I well enjoyed G.W-J's article on how to make a 330 foot descent last as long as possible!

I appreciate that half the reason for tackling the job with S.R.T. was for the sheer hell of it, but it seems that there are lessons to be learned about the suiting of techniques to requirements.

With hindsight, would Graham agree that ladders would have been more useful in this situation?  They are a very adaptable tool, easy to use and they provide regular belay point!  They are easy to grip for handling awkward items and their usefulness in this respect should not be forgotten in cave rescue.

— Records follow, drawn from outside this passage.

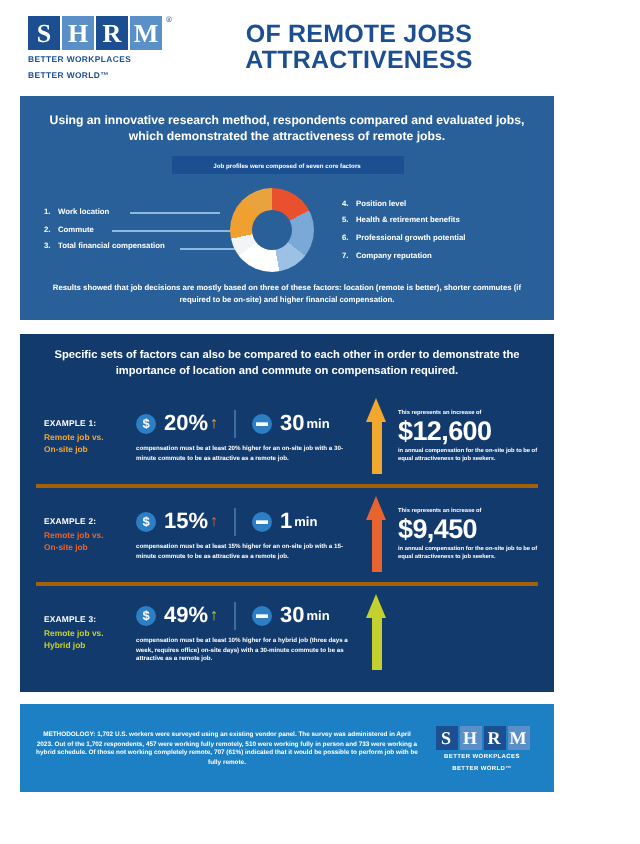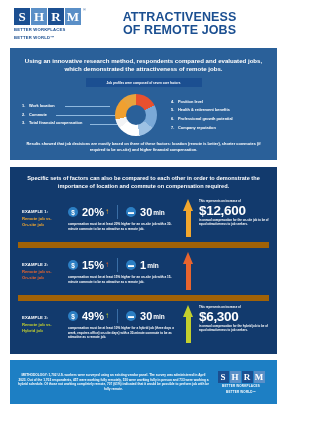--- a/index.html
+++ b/index.html
@@ -120,8 +120,8 @@
       <div class="logo-sub">BETTER WORLD™</div>
     </div>
     <div class="title">
+      <div class="title-line">OF REMOTE JOBS</div>
       <div class="title-line">ATTRACTIVENESS</div>
-      <div class="title-line">OF REMOTE JOBS</div>
     </div>
   </div>
 

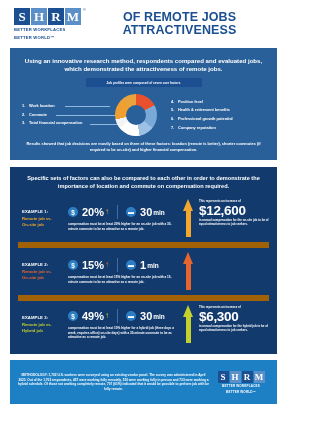--- a/index.html
+++ b/index.html
@@ -83,7 +83,7 @@
   .uparrow-sm { font-size:8px; margin-left:1px; line-height:8px; }
   .divider { width:1px; height:14px; background:#3a6ea5; margin:0 8px; }
   .ex-desc { font-size:3.1px; font-weight:bold; line-height:4.4px; margin-top:3px; padding-right:4px; }
-  .ex-right { width:86px; display:flex; }
+  .ex-right { width:86px; display:flex; align-items:center; }
   .bigarrow { width:11px; height:38px; position:relative; margin-right:5px; flex:none; }
   .bigarrow .shaft { position:absolute; left:3px; bottom:0; width:5px; height:27px; }
   .bigarrow .head { position:absolute; left:0; top:0; width:0; height:0;

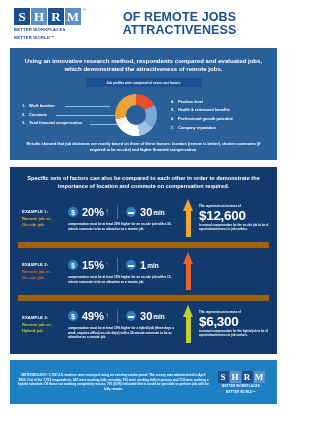--- a/index.html
+++ b/index.html
@@ -65,7 +65,7 @@
   .p2head { font-size:5.6px; font-weight:bold; text-align:center; line-height:7.6px; margin-bottom:5px; }
 
   .exrow { display:flex; align-items:center; padding:4px 0 5px; position:relative; }
-  .exrow + .exrow { border-top:6px solid #a16207; }
+  .exrow + .exrow { border-top:2px solid #a16207; }
   .ex-label { width:46px; padding-left:4px; }
   .ex-title { font-size:4.2px; font-weight:bold; color:#fff; letter-spacing:.1px; }
   .ex-sub { font-size:4.2px; font-weight:bold; line-height:5.8px; margin-top:2px; }

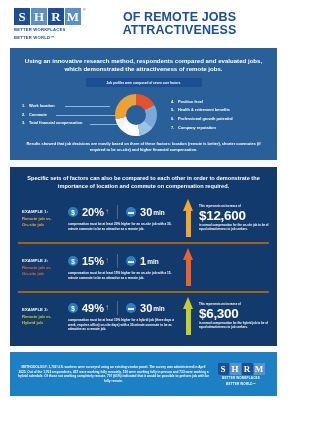--- a/index.html
+++ b/index.html
@@ -233,6 +233,11 @@
           <div class="head" style="border-bottom-color:#e8642e;"></div>
           <div class="shaft" style="background:#e8642e;"></div>
         </div>
+        <div class="txt">
+          <div class="r-top">This represents an increase of</div>
+          <div class="r-amt">$9,450</div>
+          <div class="r-bot">in annual compensation for the on-site job to be of equal attractiveness to job seekers.</div>
+        </div>
       </div>
     </div>
 

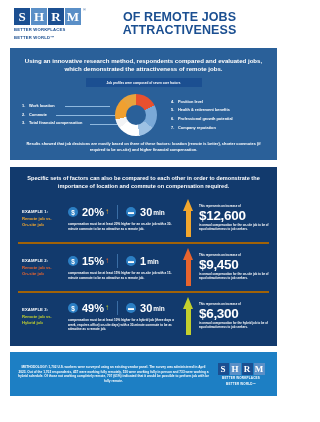--- a/index.html
+++ b/index.html
@@ -268,11 +268,6 @@
           <div class="head" style="border-bottom-color:#c3d02e;"></div>
           <div class="shaft" style="background:#c3d02e;"></div>
         </div>
-        <div class="txt">
-          <div class="r-top">This represents an increase of</div>
-          <div class="r-amt">$6,300</div>
-          <div class="r-bot">in annual compensation for the hybrid job to be of equal attractiveness to job seekers.</div>
-        </div>
       </div>
     </div>
   </div>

Viewing things from my armchair, I think I would have put a ladder down and used that instead of using the mighty Acrow to disturb the equilibrium of the sides of the well. Rapid transport could still be provided by the rope.

Incidentally, how was this well dug?  Was Martel involved?  Any clues, G.W-J?

Thanks for the interesting story,

Cheers~ Kangy.

Editor's Note:

I know nothing about this well, but I was recently involved in an abortive attempt to make my fortune by investigating the well at Beeston Castle in Cheshire.  This well is over 360 feet deep (although at present the bottom cannot be reached owing to the stones chuckled in by every visitor to the castle).  It was dug in the Eleventh Century through hard sandstone of the sort that many churches in the district are made of.  The first two hundred feet or so are lined with masonry and the well is about six feet in diameter.  It was due out entirely by hand tools!  It took about two years to dig.

It seems that the B.E.C. are not the only people who do things to excess.